Your objective
Every entry in the data that follows should come back exactly, pictures aside.

Material to process

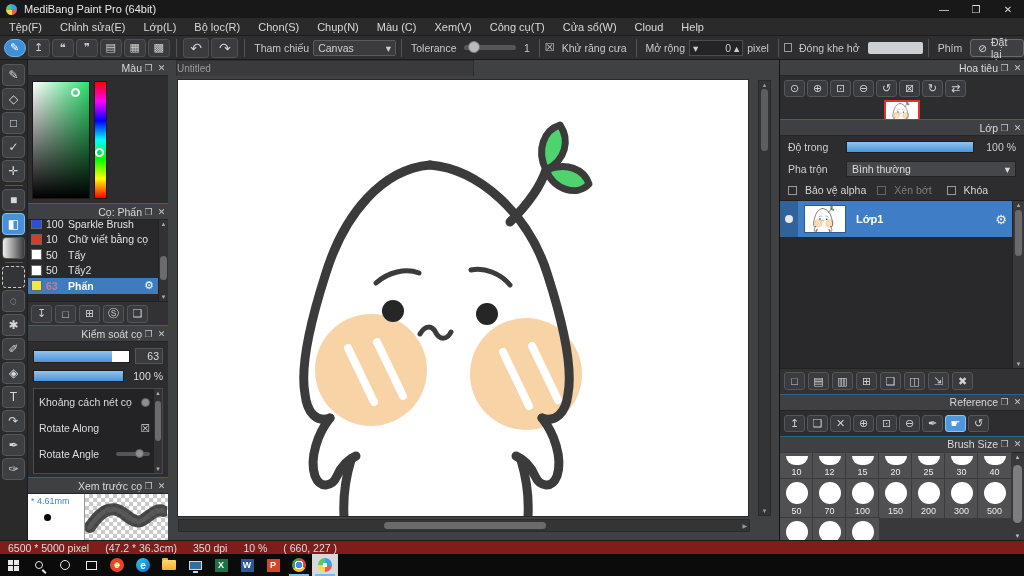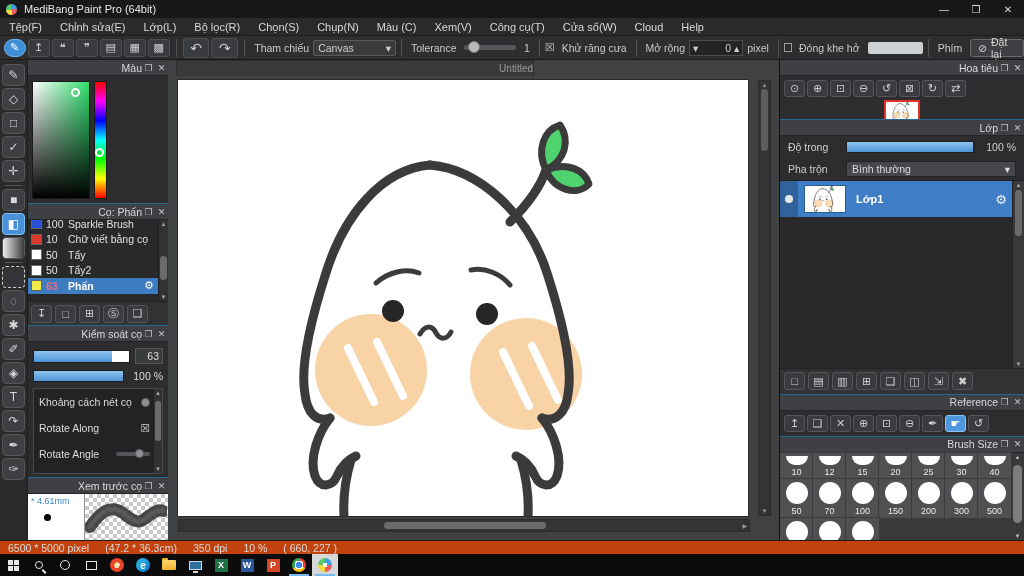--- a/index.html
+++ b/index.html
@@ -119,8 +119,8 @@
 
   
   .canvaswrap{flex:1;position:relative;background:#404142;overflow:hidden;}
-  .ctab{position:absolute;left:8px;top:0;width:358px;height:16px;background:#3a3a3c;border:1px solid #2e2e30;
-        border-bottom:none;color:#9b9b9b;font-size:10px;text-align:right;line-height:15px;}
+  .ctab{position:absolute;left:8px;top:0;width:298px;height:16px;background:#3a3a3c;border:1px solid #2e2e30;
+        border-bottom:none;color:#9b9b9b;font-size:10px;text-align:left;line-height:15px;}
   .cwhite{position:absolute;left:10px;top:20px;width:570px;height:436px;background:#fff;box-shadow:0 0 0 1px #2a2a2b;}
   .cvscroll{position:absolute;right:8px;top:20px;width:13px;height:436px;background:#333436;border:1px solid #2a2a2b;}
   .cvscroll .thumb{position:absolute;left:2px;right:2px;top:8px;height:62px;background:#5d5e60;border-radius:6px;}

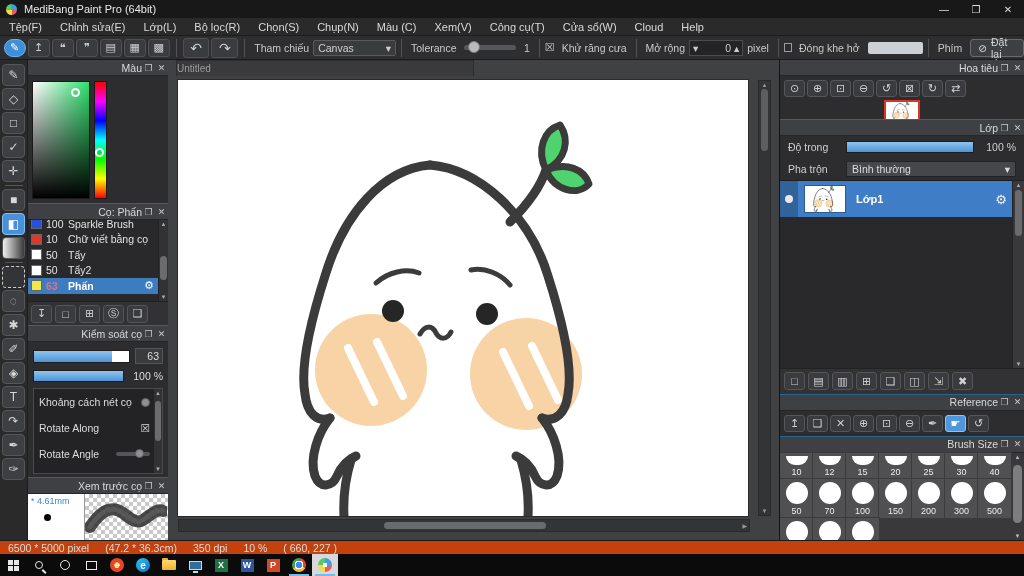--- a/index.html
+++ b/index.html
@@ -642,6 +642,14 @@
             <span>▾</span>
           </span>
         </div>
+        <div class="lchecks">
+          <span class="cbox"></span>
+          <span>Bảo vệ alpha</span>
+          <span class="cbox" style="border-color:#666;margin-left:6px"></span>
+          <span class="dim">Xén bớt</span>
+          <span class="cbox" style="margin-left:10px"></span>
+          <span>Khóa</span>
+        </div>
         <div class="llist">
           <div class="layerrow">
             <span class="eyecol">

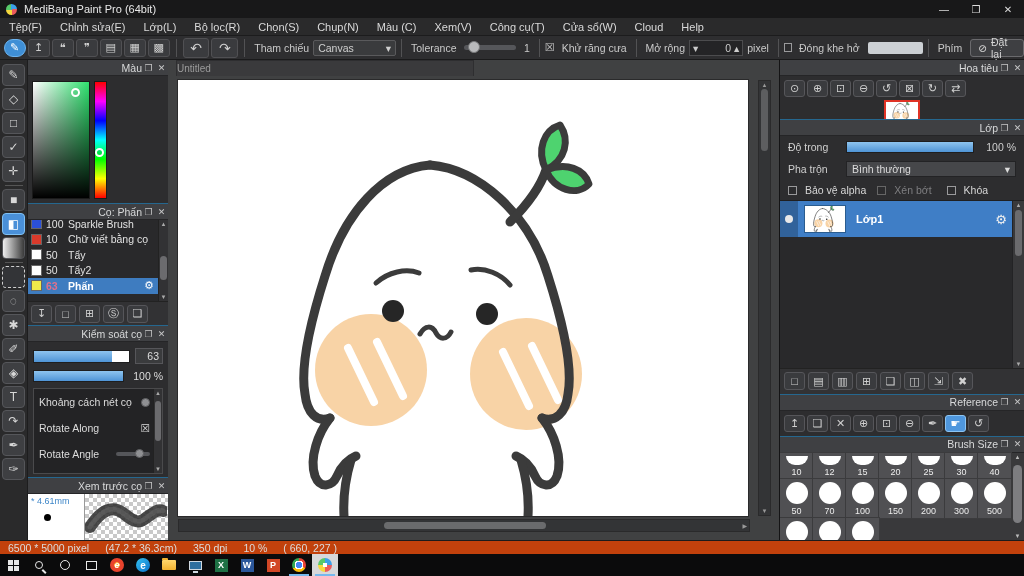--- a/index.html
+++ b/index.html
@@ -172,7 +172,7 @@
   .bsscroll .arr{position:absolute;left:0;width:100%;text-align:center;font-size:6px;color:#bbb;}
 
   
-  .statusbar{position:absolute;top:540px;left:0;width:1024px;height:14px;background:#c2410c;
+  .statusbar{position:absolute;top:540px;left:0;width:1024px;height:14px;background:#7f1d1d;
              display:flex;align-items:center;gap:16px;padding-left:8px;font-size:10.5px;color:#dcdcdc;
              border-top:1px solid #1b1b1c;}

Completed task
--- a/index.html
+++ b/index.html
@@ -119,8 +119,8 @@
 
   
   .canvaswrap{flex:1;position:relative;background:#404142;overflow:hidden;}
-  .ctab{position:absolute;left:8px;top:0;width:358px;height:16px;background:#3a3a3c;border:1px solid #2e2e30;
-        border-bottom:none;color:#9b9b9b;font-size:10px;text-align:right;line-height:15px;}
+  .ctab{position:absolute;left:8px;top:0;width:298px;height:16px;background:#3a3a3c;border:1px solid #2e2e30;
+        border-bottom:none;color:#9b9b9b;font-size:10px;text-align:left;line-height:15px;}
   .cwhite{position:absolute;left:10px;top:20px;width:570px;height:436px;background:#fff;box-shadow:0 0 0 1px #2a2a2b;}
   .cvscroll{position:absolute;right:8px;top:20px;width:13px;height:436px;background:#333436;border:1px solid #2a2a2b;}
   .cvscroll .thumb{position:absolute;left:2px;right:2px;top:8px;height:62px;background:#5d5e60;border-radius:6px;}

--- a/index.html
+++ b/index.html
@@ -642,6 +642,14 @@
             <span>▾</span>
           </span>
         </div>
+        <div class="lchecks">
+          <span class="cbox"></span>
+          <span>Bảo vệ alpha</span>
+          <span class="cbox" style="border-color:#666;margin-left:6px"></span>
+          <span class="dim">Xén bớt</span>
+          <span class="cbox" style="margin-left:10px"></span>
+          <span>Khóa</span>
+        </div>
         <div class="llist">
           <div class="layerrow">
             <span class="eyecol">

--- a/index.html
+++ b/index.html
@@ -172,7 +172,7 @@
   .bsscroll .arr{position:absolute;left:0;width:100%;text-align:center;font-size:6px;color:#bbb;}
 
   
-  .statusbar{position:absolute;top:540px;left:0;width:1024px;height:14px;background:#c2410c;
+  .statusbar{position:absolute;top:540px;left:0;width:1024px;height:14px;background:#7f1d1d;
              display:flex;align-items:center;gap:16px;padding-left:8px;font-size:10.5px;color:#dcdcdc;
              border-top:1px solid #1b1b1c;}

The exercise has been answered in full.